Começo a interrogar-me muito a sério por que motivo a SIC decidiu organizar um "debate capital" excluindo candidatos de forças com implantação eleitoral e sociológica em Lisboa como o Partido Comunista e o Bloco de Esquerda.
21.22 / 21.27
Fala-se em voo rasante de questões que interessam realmente aos munícipes: aeroporto, os contentores de Alcântara, a terceira travessia rodoviária de Lisboa, a reabilitação urbana. Santana está verdadeiramente obcecado com o Zé que "fazia falta" aos socialistas: "Sá Fernandes planta girassóis e quer apanhar berbigão no Cais do Sodré."

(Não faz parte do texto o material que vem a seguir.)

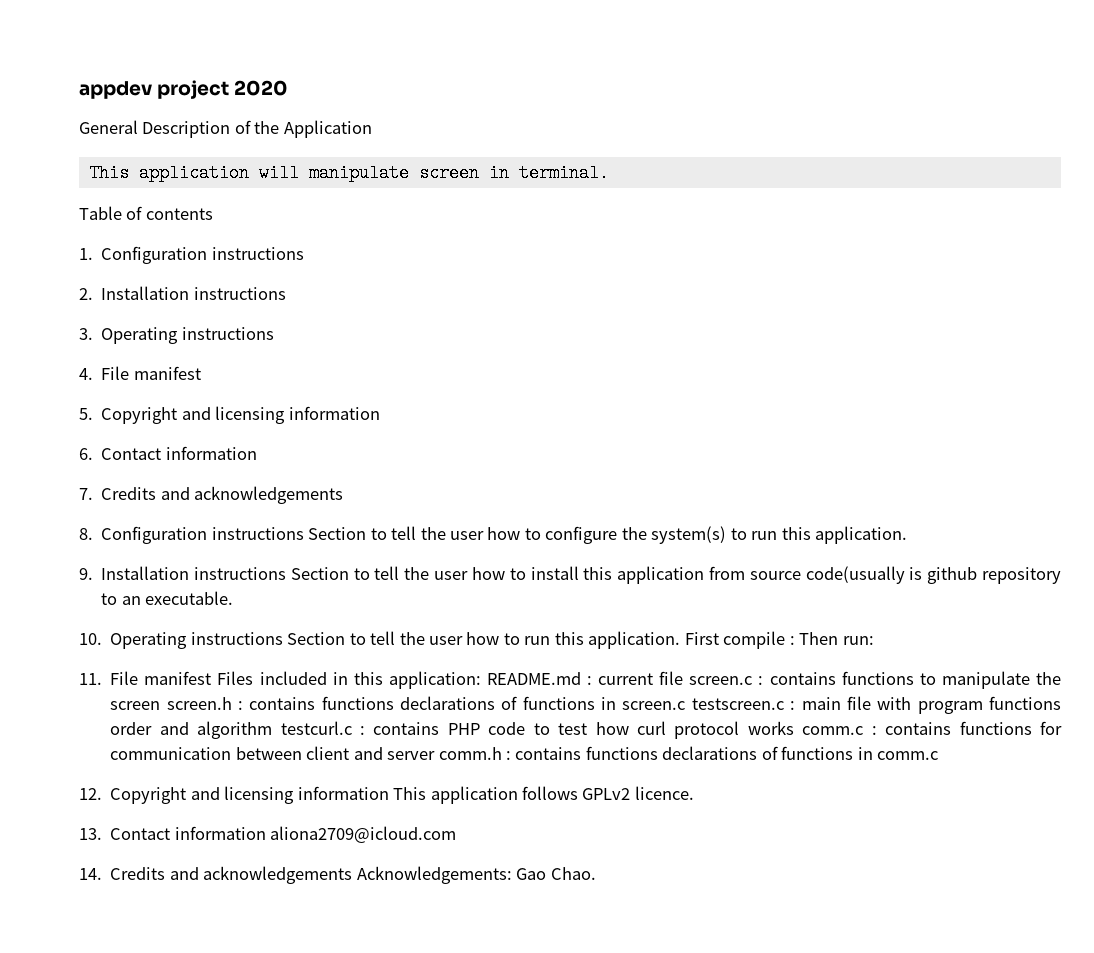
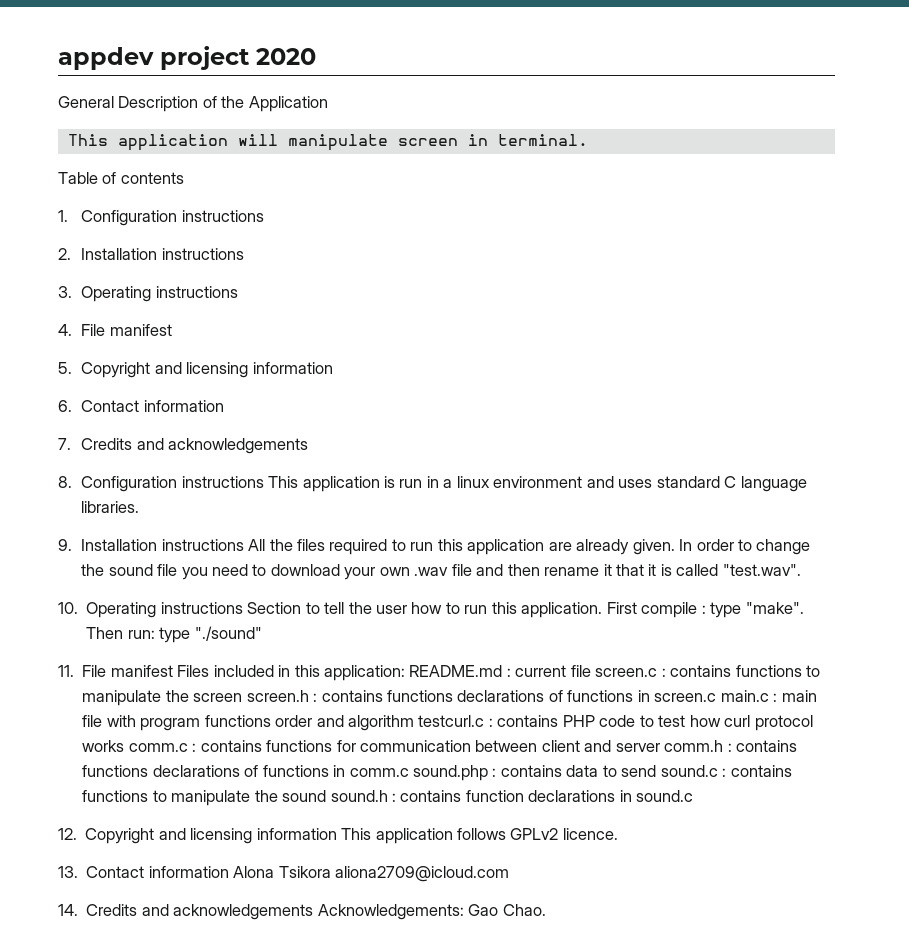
[308,526,908,544] [79,566,1061,584] [101,591,234,605] Section to tell the user how to configure the system(s) to run this application. // 9. Installation instructions Section to tell the user how to install this application from source code(usually is github repository to an executable. -> [268,476,807,492] [81,501,140,513] [58,539,811,555] [81,564,801,580] This application is run in a linux environment and uses standard C language libraries. // 9. Installation instructions All the files required to run this application are already given. In order to change the sound file you need to download your own .wav file and then rename it that it is called "test.wav".
(795, 640) none -> [710,602,804,618] type "make".
(874, 640) none -> [159,626,262,643] type "./sound"
[691,698,784,710] testscreen.c -> [720,690,769,702] main.c
(939, 755) none -> [412,765,792,781] [82,790,694,806] sound.php : contains data to send sound.c : contains functions to manipulate the sound sound.h : contains function declarations in sound.c
(266, 833) none -> [233,866,331,878] Alona Tsikora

Às 21.26, Clara de Sousa arrisca falar do trânsito. Costa proclama: "O grande desafio deste século são as alterações climáticas." Afundo-me no sofá com um largo bocejo.
21.27 / 21.32
Aprendi alguma coisa com António Costa: "Diariamente entram em Lisboa 400 mil carros." Deduzo, portanto, que será contra a nova ponte rodoviária já prometida pelo Governo. Mas ele nada diz sobre a matéria. Clara de Sousa nada lhe pergunta.
21.32 / 21.37
Quarenta minutos após ter começado o debate, a moderadora pede enfim desculpa aos telespectadores pelo facto de a SIC ter falhado o arranque da emissão, apenas disponível aos clientes da televisão por cabo.
21.37 / 21.43
O debate arrastou-se ainda por mais seis minutos, mas deixei de prestar atenção ao que Lopes e Costa diziam.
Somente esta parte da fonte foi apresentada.